The Boulder Theater changed course this decade and brought in more diverse concerts.
"Things have definitely become more active since I started working at the theater in 1998," general manager Cheryl Liguori said. "Our programming has become more diverse and we've offered more musical genres.
"We've been bringing in a lot more interesting world music acts, and more college and up-and-coming music acts.

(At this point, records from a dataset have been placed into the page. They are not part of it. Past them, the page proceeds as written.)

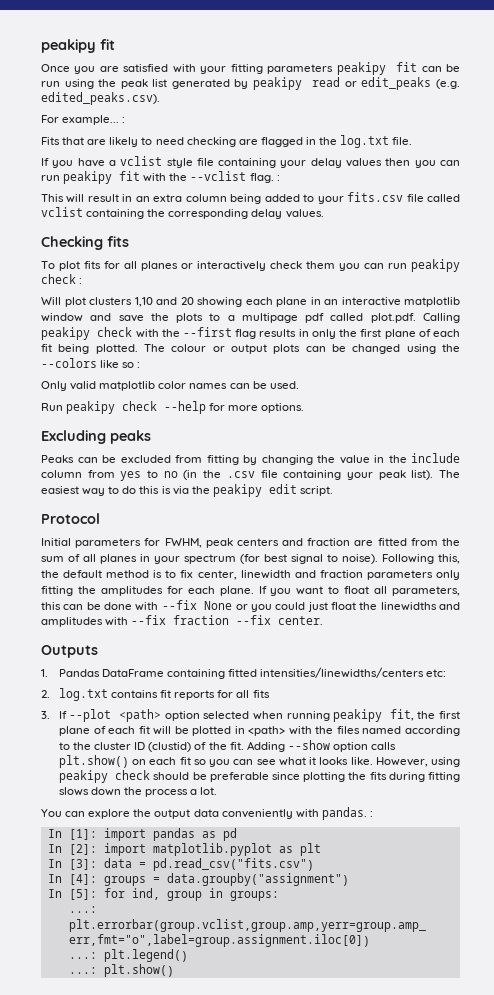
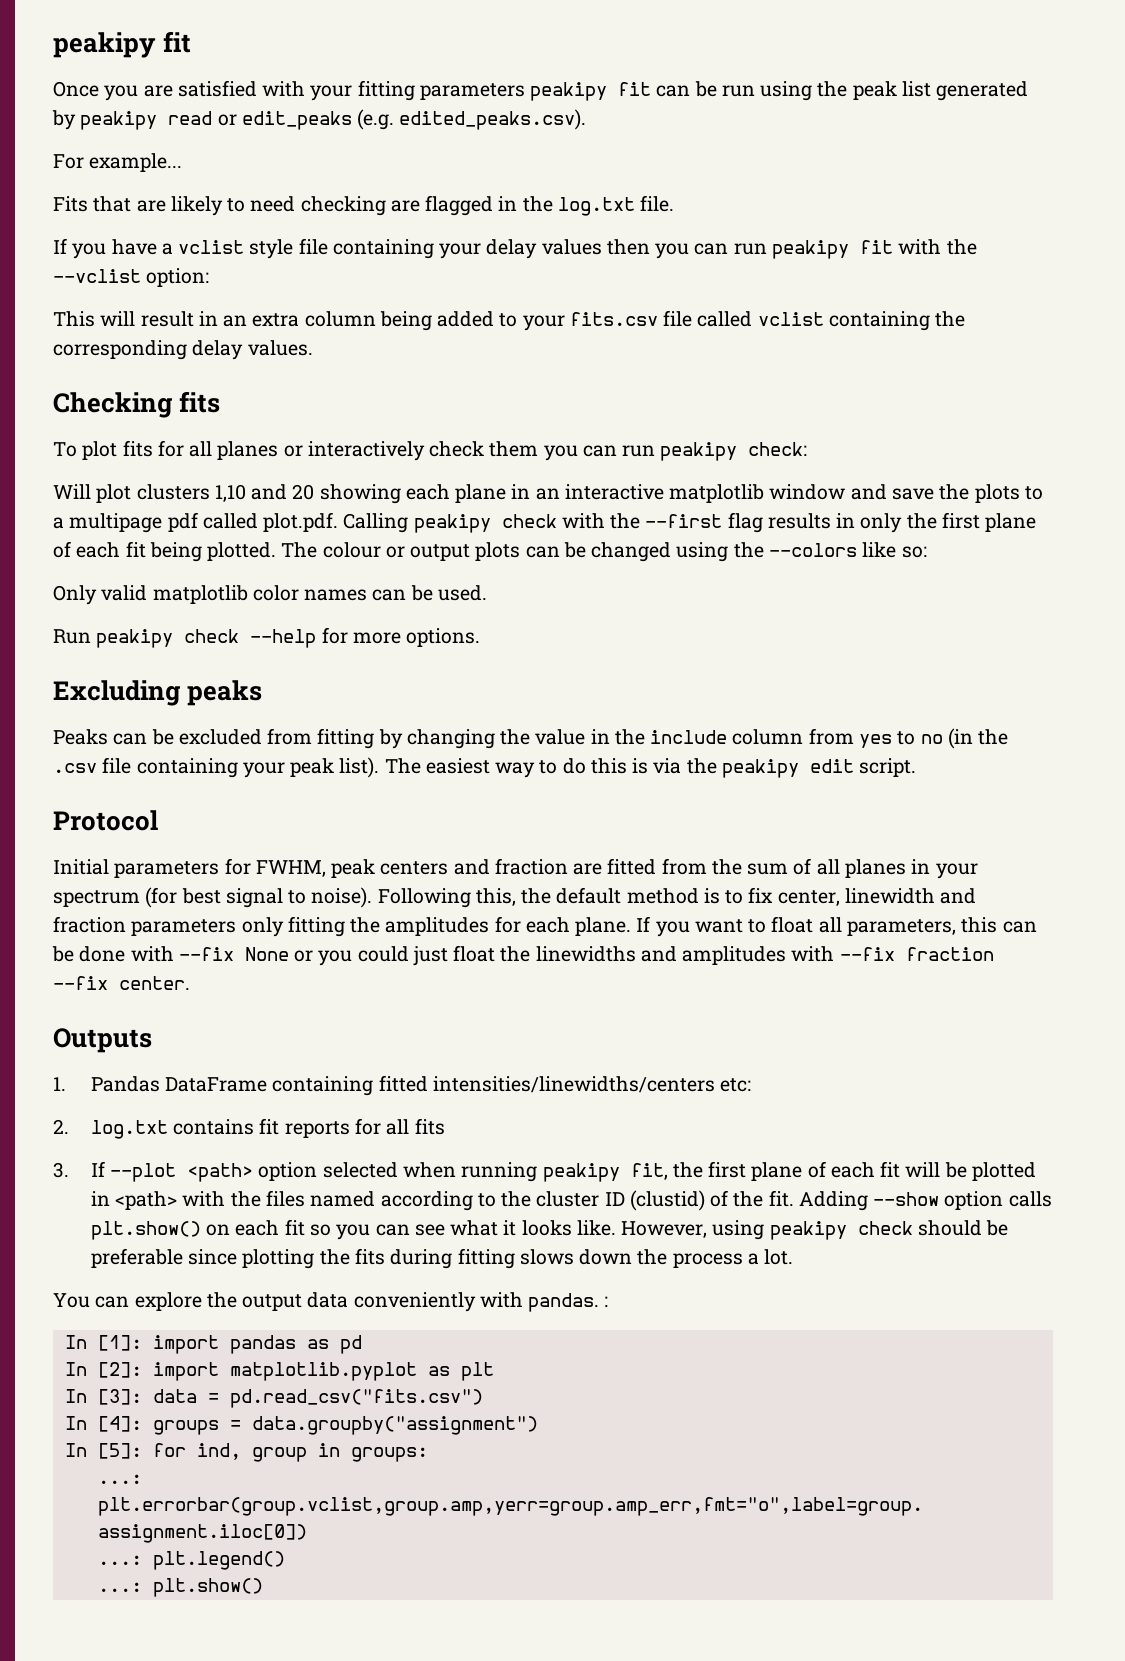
- For example... :
+ For example...
- If you have a vclist style file containing your delay values then you can run peakipy fit with the --vclist flag. :
+ If you have a vclist style file containing your delay values then you can run peakipy fit with the --vclist option:
- To plot fits for all planes or interactively check them you can run peakipy check :
+ To plot fits for all planes or interactively check them you can run peakipy check:
- The colour or output plots can be changed using the --colors like so :
+ The colour or output plots can be changed using the --colors like so:

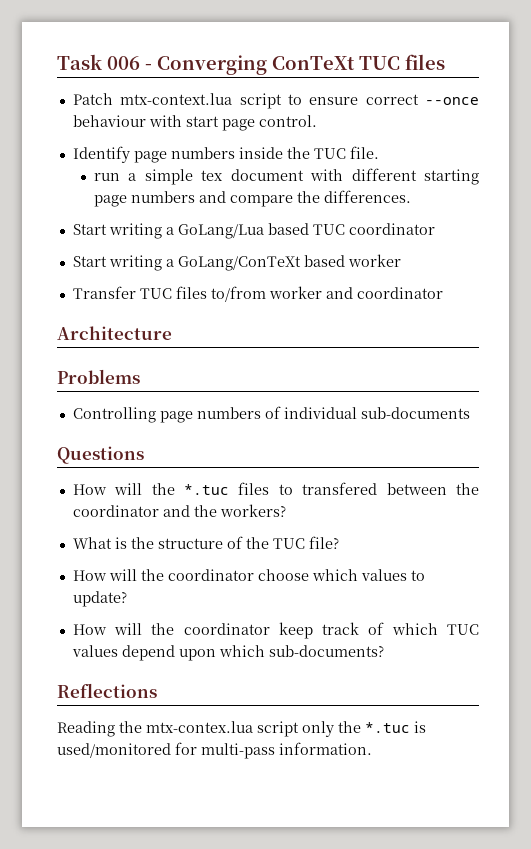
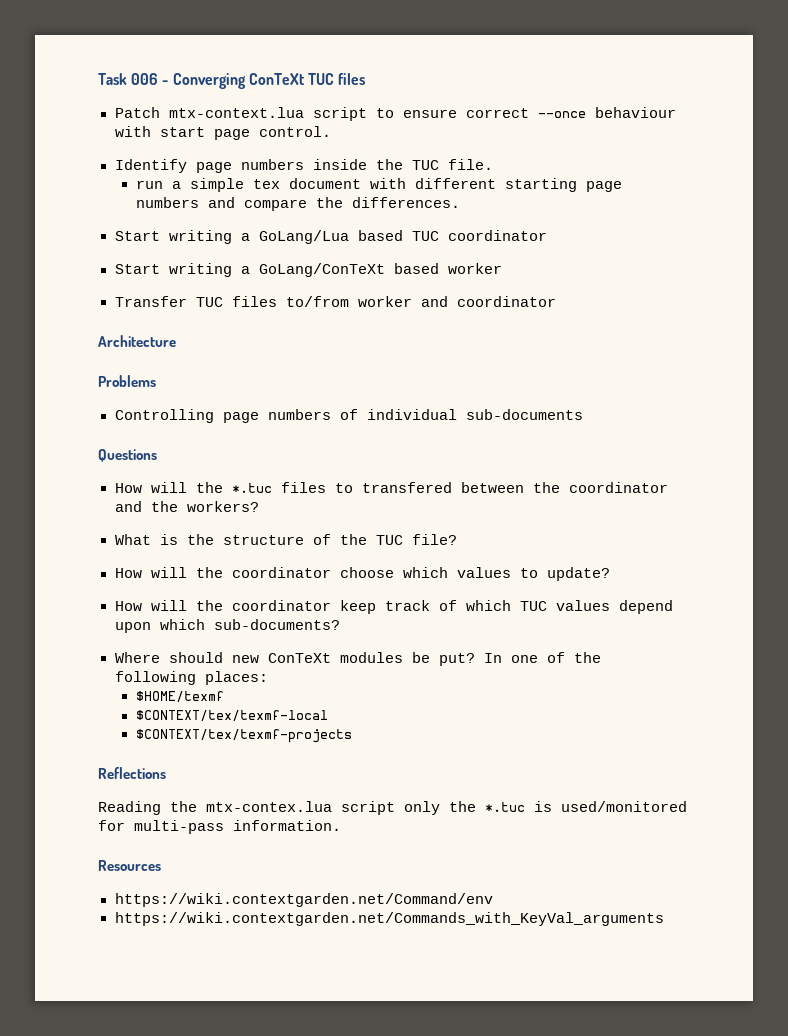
+ Where should new ConTeXt modules be put? In one of the following places:
+ $HOME/texmf
+ $CONTEXT/tex/texmf-local
+ $CONTEXT/tex/texmf-projects
+ Resources
+ https://wiki.contextgarden.net/Command/env
+ https://wiki.contextgarden.net/Commands_with_KeyVal_arguments

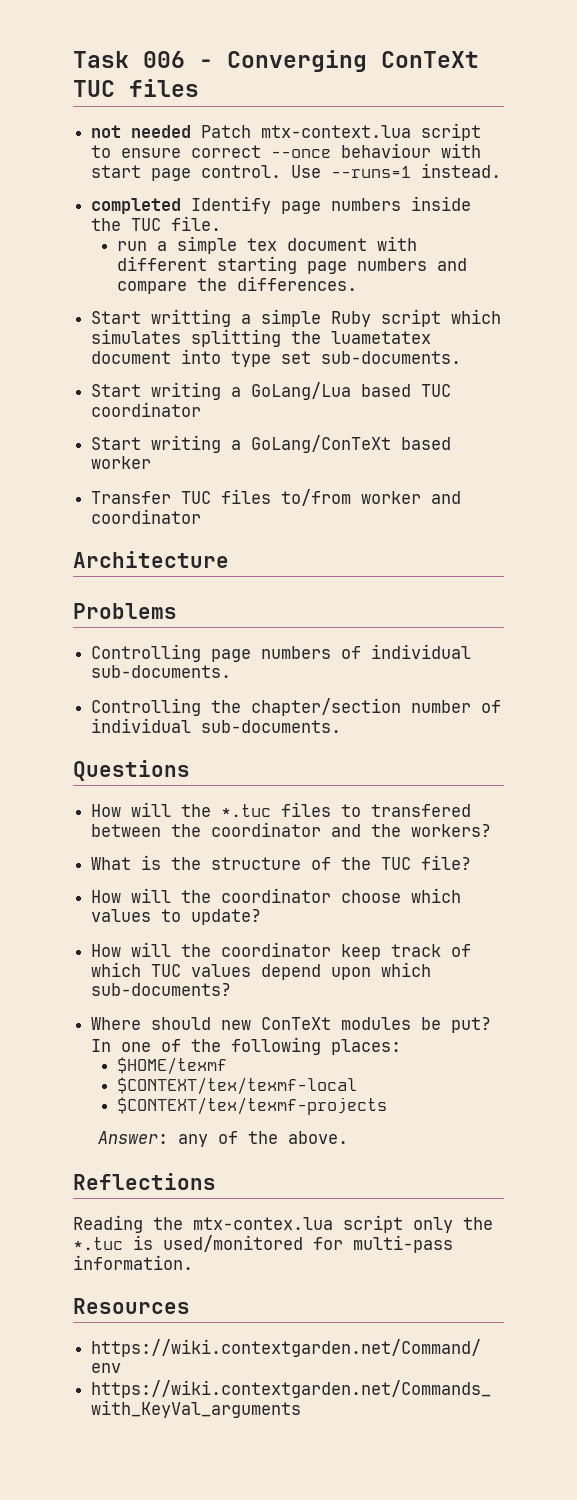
- Patch mtx-context.lua script to ensure correct --once behaviour with start page control.
- Identify page numbers inside the TUC file.
+ not needed Patch mtx-context.lua script to ensure correct --once behaviour with start page control. Use --runs=1 instead.
+ completed Identify page numbers inside the TUC file.
+ Start writting a simple Ruby script which simulates splitting the luametatex document into type set sub-documents.
- Controlling page numbers of individual sub-documents
+ Controlling page numbers of individual sub-documents.
+ Controlling the chapter/section number of individual sub-documents.
+ Answer: any of the above.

We had five nights with STS9 -- that's something we've never done before."
Liguori says her favorite Boulder Theater memories from 2000 to 2009 include shows by Buena Vista Social Club, Lou Reed, Public Enemy and Animal Collective.
On the plus side of the decade, local bands changed the Colorado soundscape and gave rise to indie, hip-hop and electro music.
3OH!3's Sean Foreman and his electro hip-hop band helped put Colorado on the map.
"I think some great underground bands have come up in since 2000," Foreman said. "People really supported them, and it's made a true shift in the Colorado music scene.
"The Internet also changed the local scene. Kids can now produce their own music. There have also been a lot of great bands like The Fray, Meese and the Flobots coming out of Colorado."
Jamie Janover had a part in developing Colorado's electronic music scene.
The musician started in the jam scene, but went on to work with electronic projects Zilla, Lynx & Janover and the Sonic Bloom Festival.
"Jamgrass bands leveled off this decade, but now there's an electronic music scene," Janover said. "Electronic music incorporates psychedelic sounds with improvisation, and it was music we could make on computers. People were ready to push the boundaries of jam music."